Downtown cabbies protest one-zone taxi system

By Meagan Kelly

City council’s decision to move to a one-zone taxi system doesn’t fare well with all taxi drivers, especially those downtown who don’t want suburban cab drivers invading their territory.

“The business will be destroyed,” says Abdun Tosha of Capital Taxi.

He is angry that city council voted to implement a new one-zone taxi system that will allow cab drivers to pick up passengers throughout the city.

Under the current three-zone system, taxi drivers in one zone cannot pick up passengers in another zone. This means a driver who picks up a customer in Kanata and drops them off downtown must drive all the way back to Kanata before they can pick up another passenger. Critics say this is inefficient and costly, especially with rising gas prices.

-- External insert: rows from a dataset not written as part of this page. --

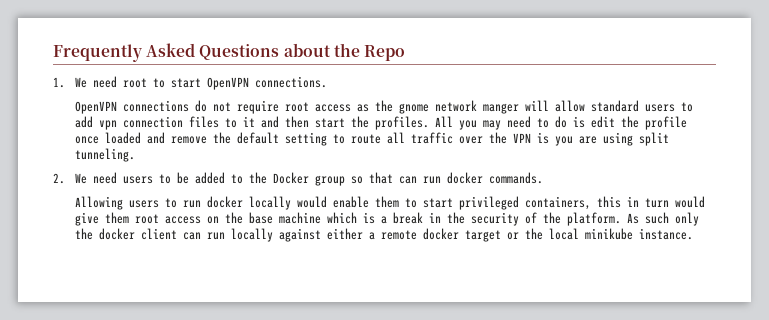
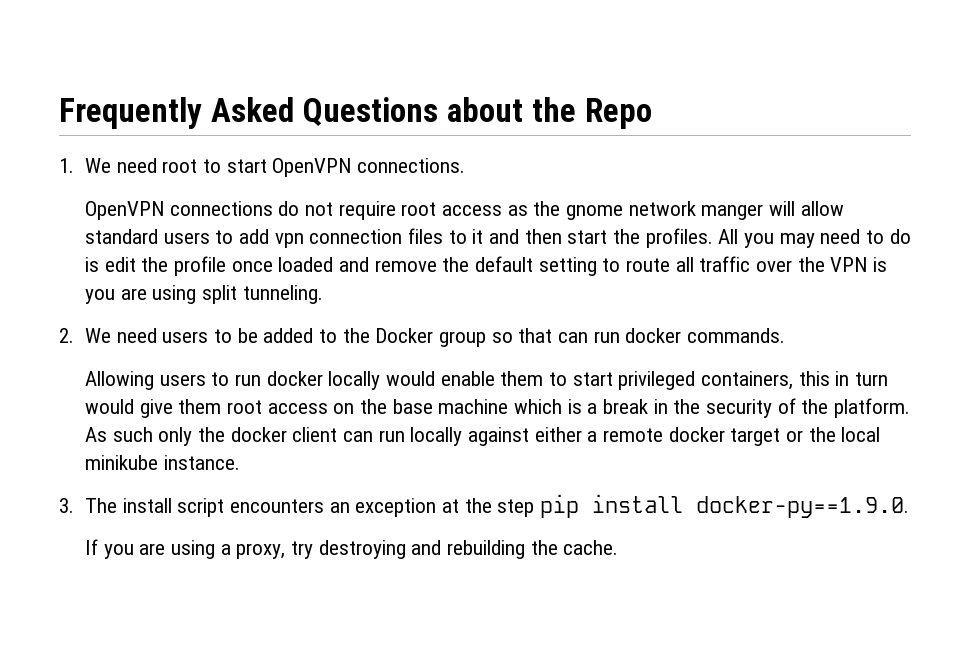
(694, 234) none -> [59,494,910,518] [85,539,619,559] // 3. The install script encounters an exception at the step pip install docker-py==1.9.0. // If you are using a proxy, try destroying and rebuilding the cache.

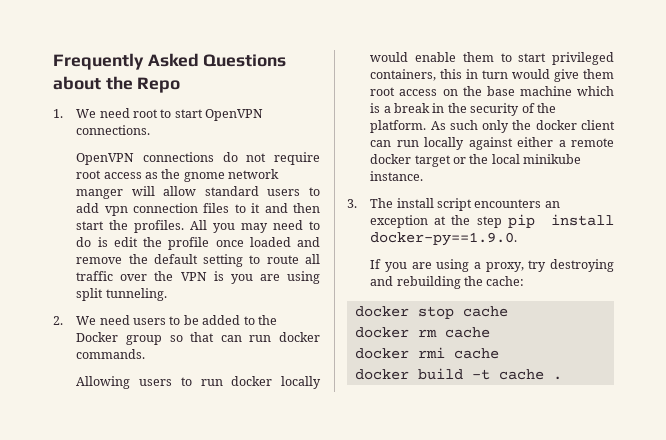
[563,540,619,555] cache. -> [486,276,525,286] [354,306,508,319] [354,327,490,338] [354,347,499,359] [354,368,562,380] cache: // docker stop cache // docker rm cache // docker rmi cache // docker build -t cache .

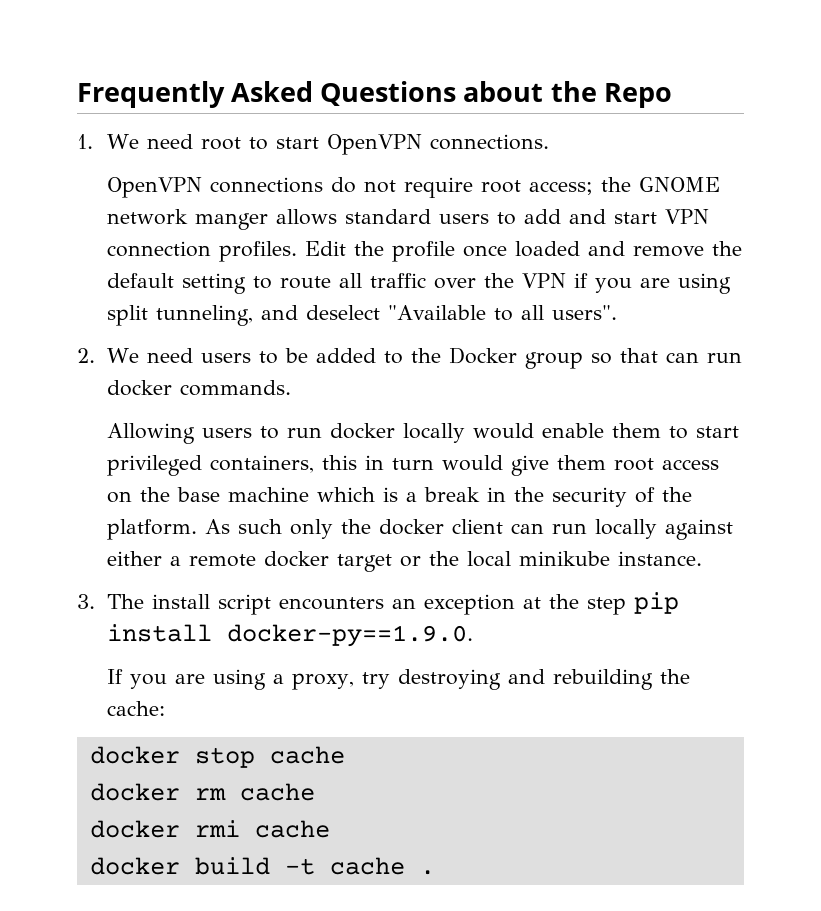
[103,169,280,182] [76,186,320,199] [76,203,320,216] [76,220,320,233] [76,237,138,247] access as the gnome network manger will allow standard users to add vpn connection files to it and then start the profiles. All you may need to do is edit -> [528,177,720,195] [106,209,709,230] [106,241,346,262] access; the GNOME network manger allows standard users to add and start VPN connection profiles. Edit
[213,271,224,281] is -> [573,273,588,288] if
[105,288,167,301] tunneling. -> [155,305,617,326] tunneling, and deselect "Available to all users".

However, downtown cab drivers like Tosha say the new system will actually create more inefficiency.

“It will be a mess,” he says. “Downtown will be crowded.”

He says suburban taxis, with their new-found freedom, will abandon their roots and flock downtown because there is more business there.

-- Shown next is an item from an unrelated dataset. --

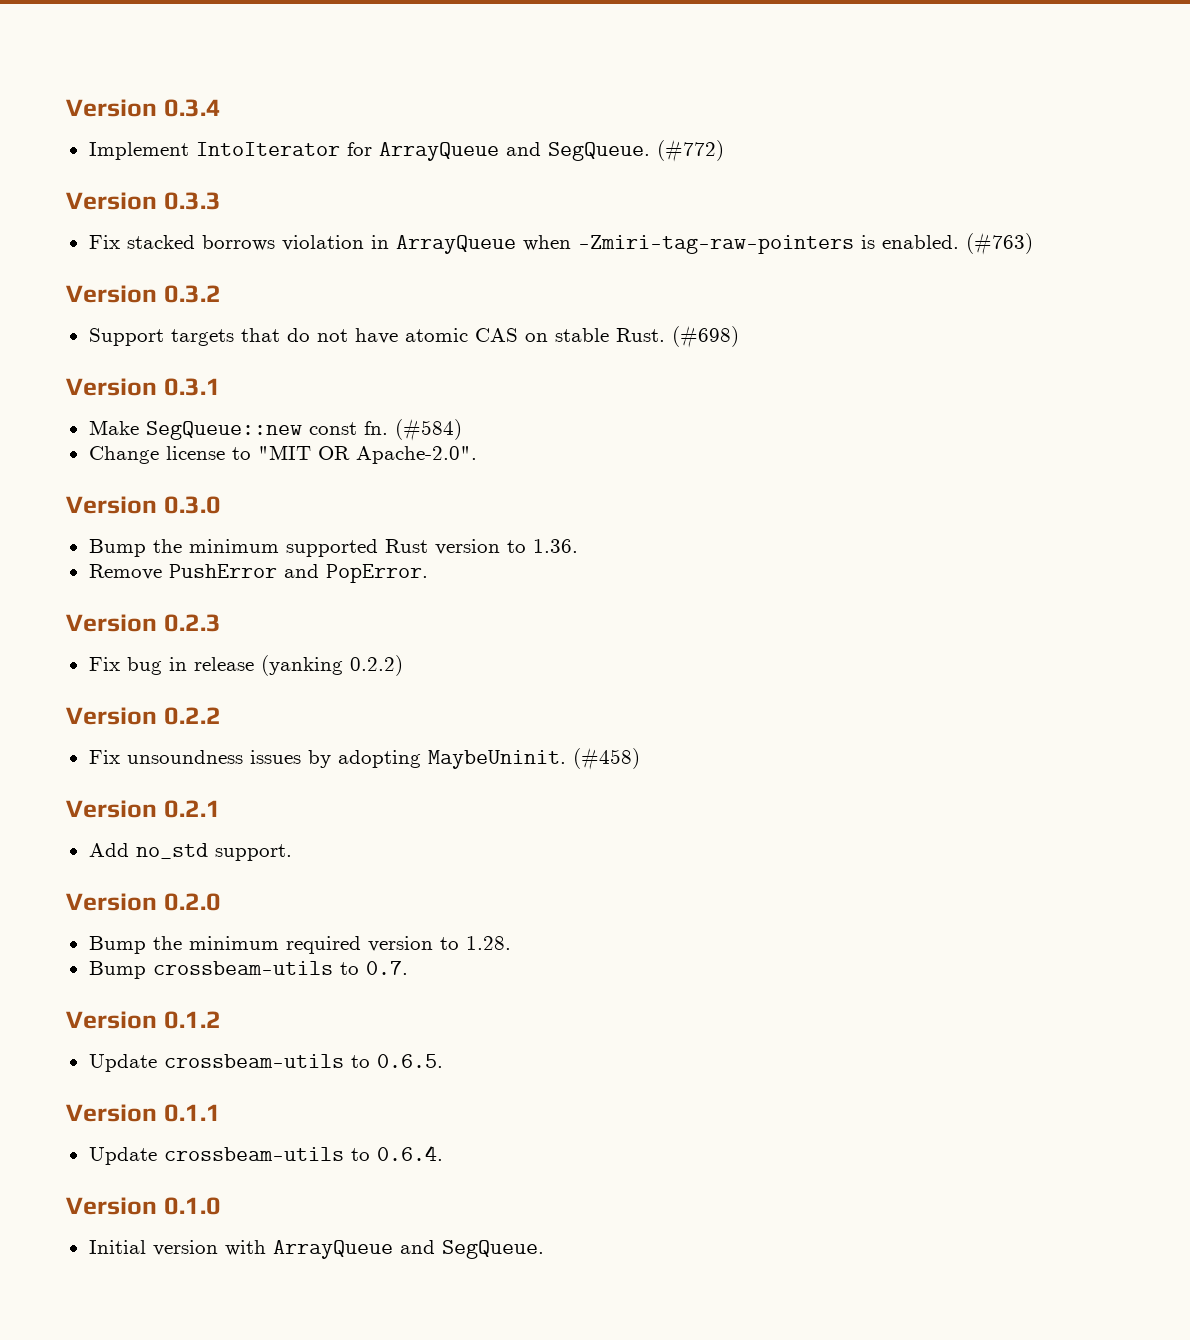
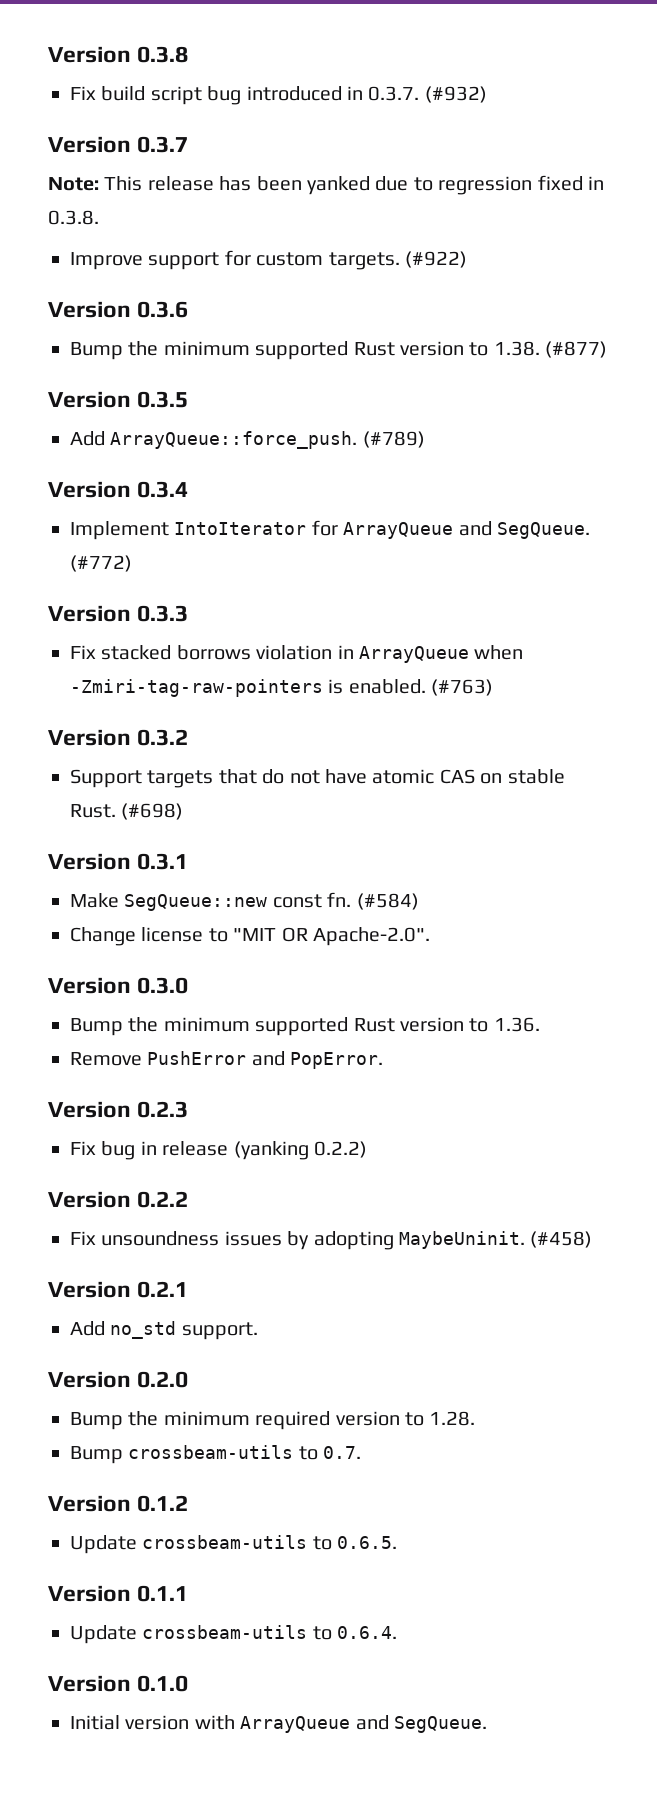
[66,99,157,117] Version -> [48,46,189,63] [70,86,487,105] [48,136,189,153] [48,175,604,195] [48,210,99,225] [70,250,467,270] [48,301,189,318] [70,341,608,360] [48,391,189,408] [70,431,425,449] [48,481,131,498] Version 0.3.8 // Fix build script bug introduced in 0.3.7. (#932) // Version 0.3.7 // Note: This release has been yanked due to regression fixed in 0.3.8. // Improve support for custom targets. (#922) // Version 0.3.6 // Bump the minimum supported Rust version to 1.38. (#877) // Version 0.3.5 // Add ArrayQueue::force_push. (#789) // Version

This will cause overcrowding in the urban core, and will result in too many taxis and not enough passengers.

Yusef Al Mezel, president of the local Canadian Auto Workers Union, agrees.

“There’s going to be lots of cabs in Centretown. It’s good for the people living in Centretown, they will get good service, but at the same time, there will be lots of traffic and pollution,” he says.

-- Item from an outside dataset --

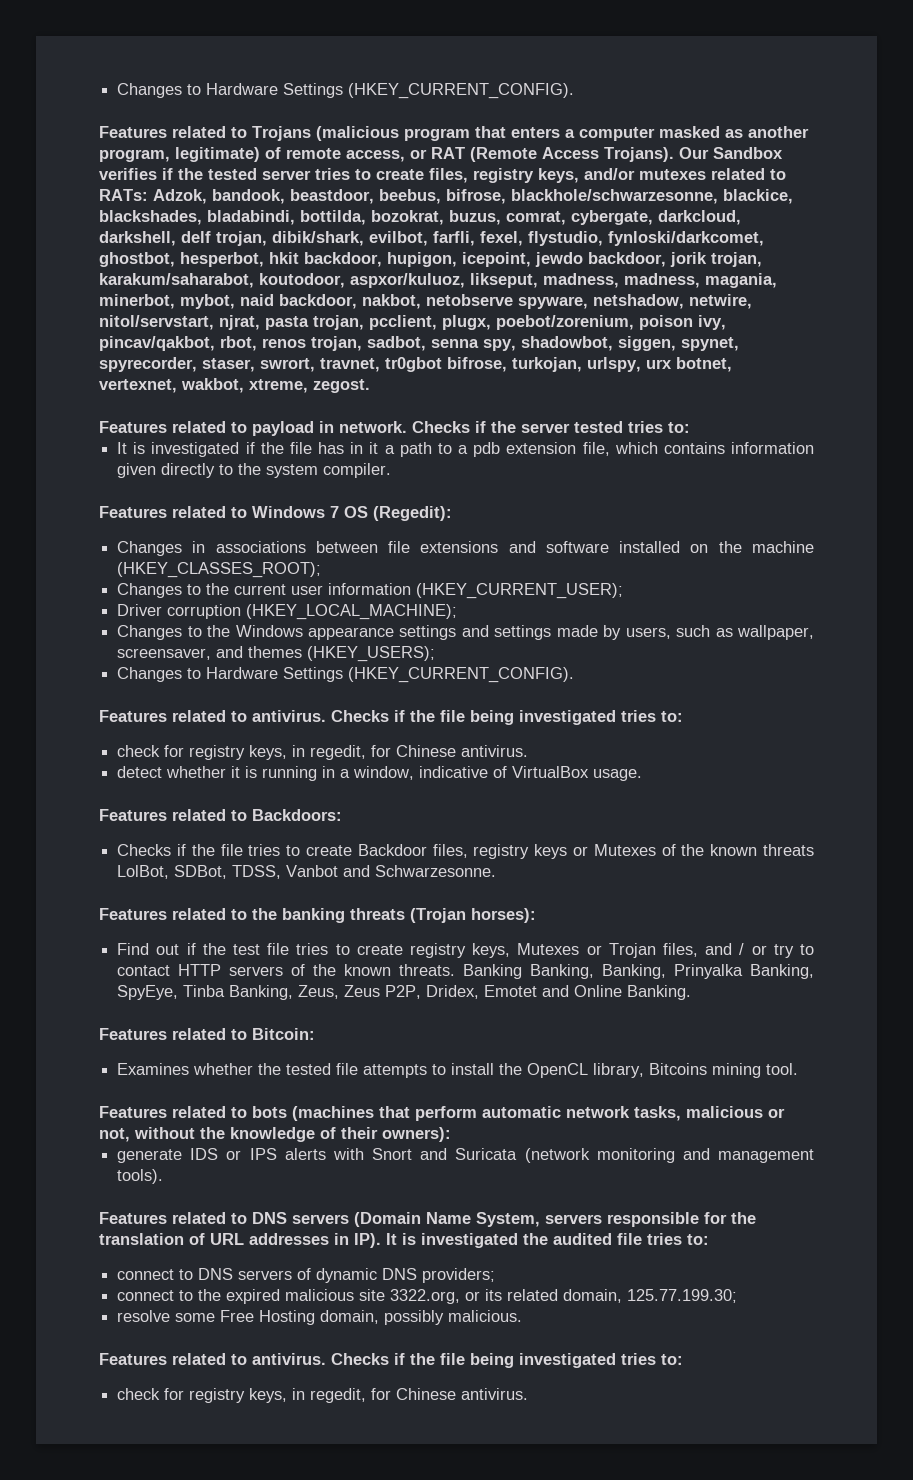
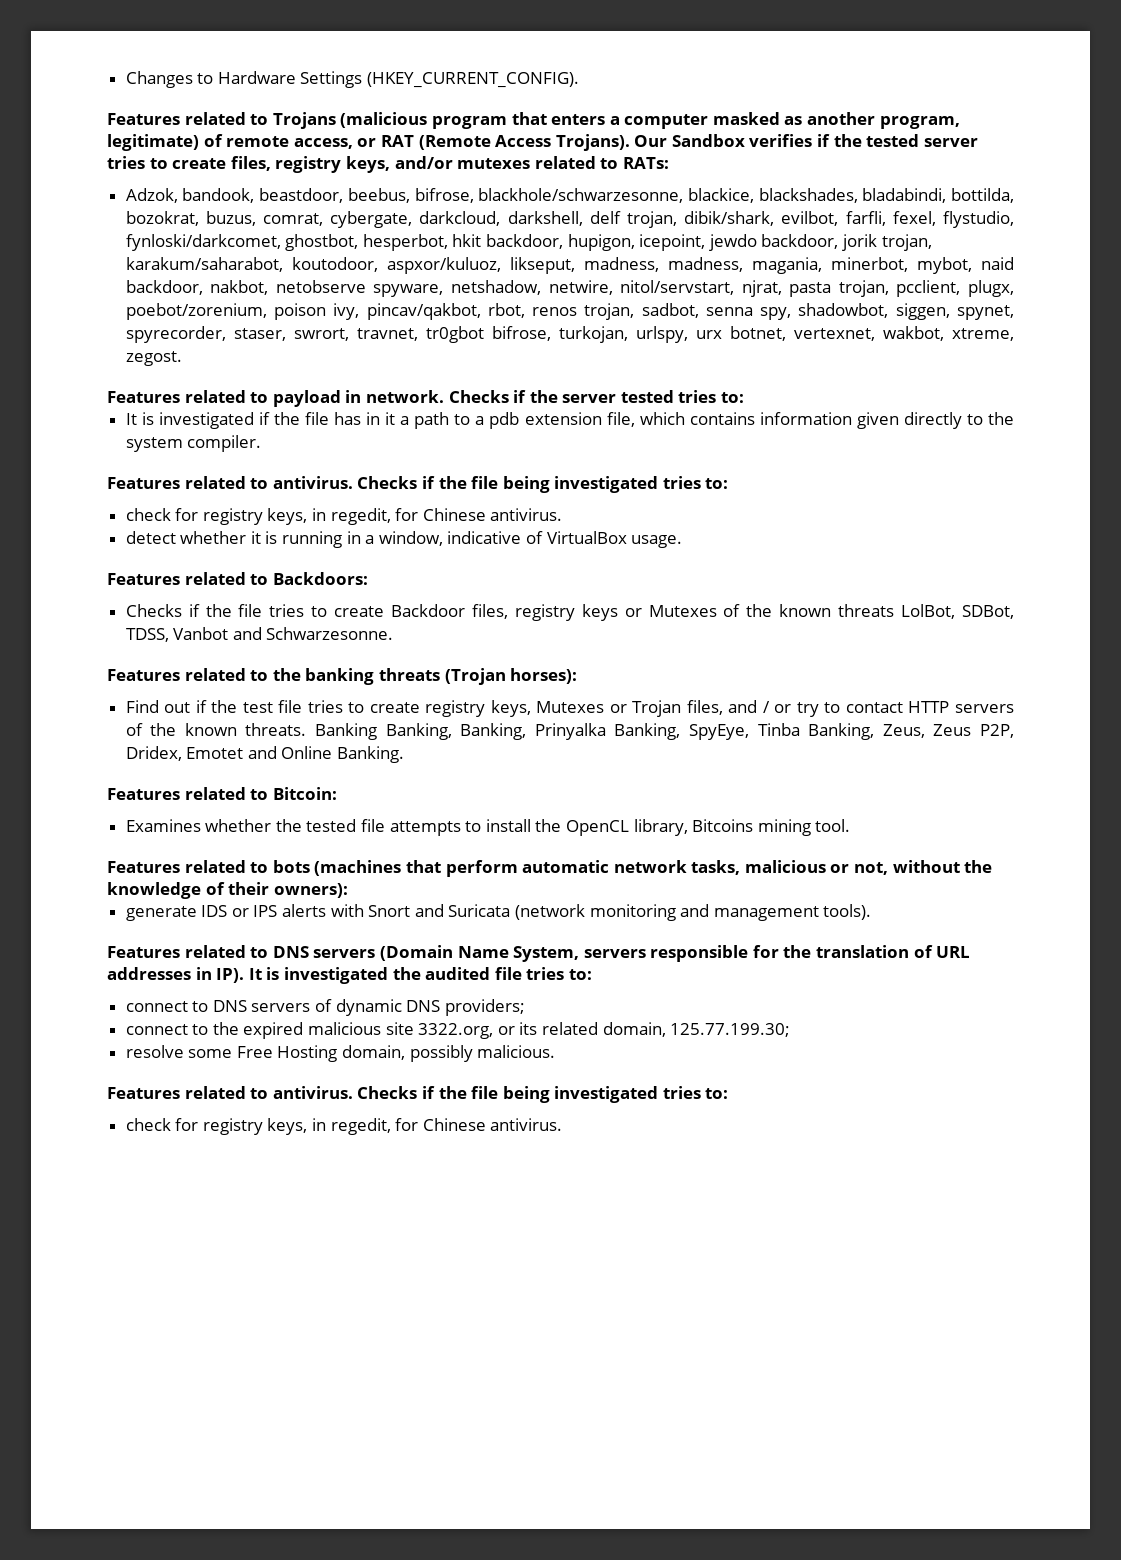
(148, 195) none -> (669, 163) //
[99,506,452,521] [117,541,814,556] [117,562,322,578] [117,583,624,599] [117,604,458,620] [117,625,815,640] [117,646,436,662] [117,667,575,683] // Features related to Windows 7 OS (Regedit): // Changes in associations between file extensions and software installed on the machine (HKEY_CLASSES_ROOT); // Changes to the current user information (HKEY_CURRENT_USER); // Driver corruption (HKEY_LOCAL_MACHINE); // Changes to the Windows appearance settings and settings made by users, such as wallpaper, screensaver, and themes (HKEY_USERS); // Changes to Hardware Settings (HKEY_CURRENT_CONFIG). -> (262, 443) none

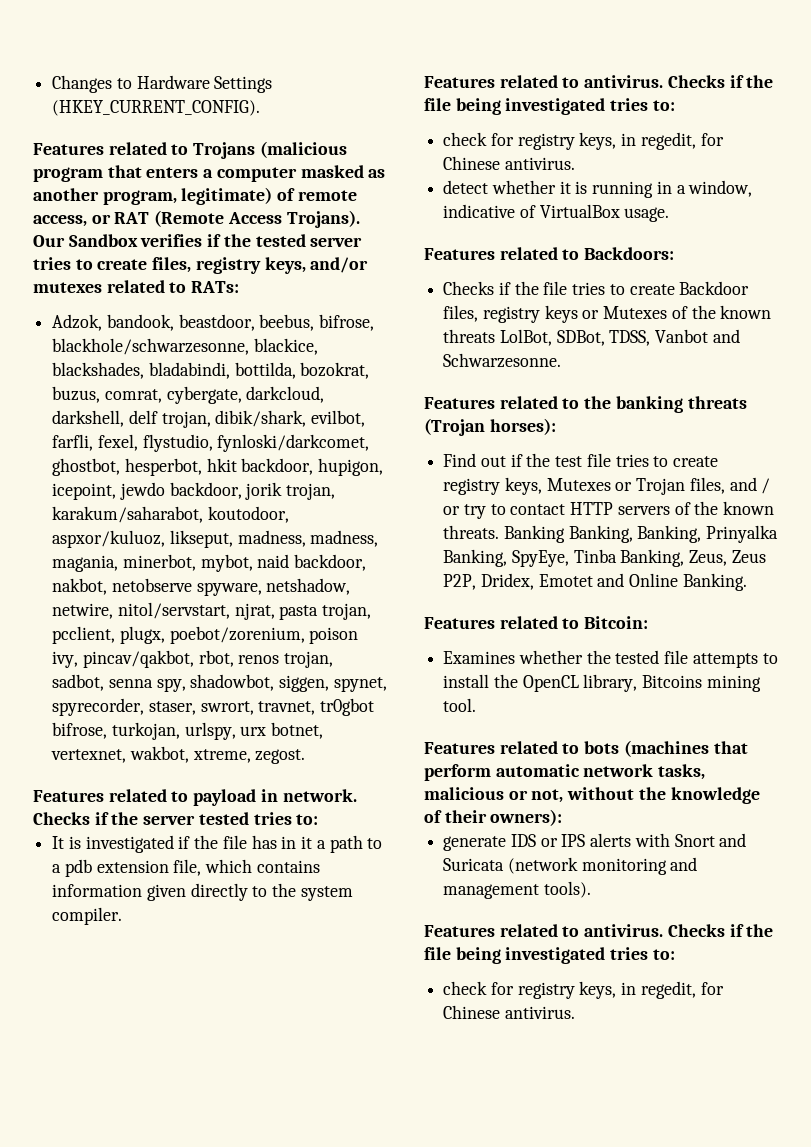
[107,945,971,962] [107,967,592,984] [125,999,525,1016] [125,1022,791,1039] [125,1045,556,1062] // Features related to DNS servers (Domain Name System, servers responsible for the translation of URL addresses in IP). It is investigated the audited file tries to: // connect to DNS servers of dynamic DNS providers; // connect to the expired malicious site 3322.org, or its related domain, 125.77.199.30; // resolve some Free Hosting domain, possibly malicious. -> (591, 889) none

Al Mezel says there are 600 cabs in the Centretown area right now.

He estimates this number will increase to over 1,000 starting in January 2006, when the one-zone bylaw comes into effect.

Michael McDermott, chair of the taxi advisory committee, says there is a financial side to overcrowding as well.

“We’re going to have more service than we need and that will mean less money for the drivers,” he says.

He also says the new system will impact the value of taxicab licence plates.

A suburban cab driver currently pays about $35,000 for a licence, while a downtown driver pays upwards of $100,000. With the new system, licence plate values will equalize, meaning suburban cabbies’ plates will now be worth more and downtown plates worth less. McDermott says this is “just not fair.”

But Hanif Patni, president of the company that owns Blue Line Taxi and Capital Taxi, calls most of these predictions “myths.”

“Services will not be affected, the downtown will not get overly crowded, and the suburbs will have their service, and people will have more choice as a result of the decision that was made,” he says.

Patni says the belief that there will be a flood of taxis into the urban core is “nonsensical” because suburban drivers are not going to abandon the zones where they are familiar with customers and the area. He adds suburban jobs are usually longer, meaning more money, while downtown jobs are more frequent, but are shorter. He says rural drivers will only do business downtown when they need to.

Patni also says suburban service will improve.

“At least 10 to 20 per cent of the cab jobs that the downtown core drivers get today are jobs that actually take those cars out into the suburbs,” he says. In other words, now there will be more cabs able to pick up suburban passengers.

Kozhaya Beaino, a Gloucester taxi driver who has been servicing the area for 10 years, says he is not going to abandon his suburban heritage.

Beaino was involved in talks between the Gloucester union and the city. He says he is happy the city chose the one-zone system.

Beaino says he thinks downtown drivers’ strong reactions to the bylaw can be easily explained.

“They’re afraid of the change,” he says.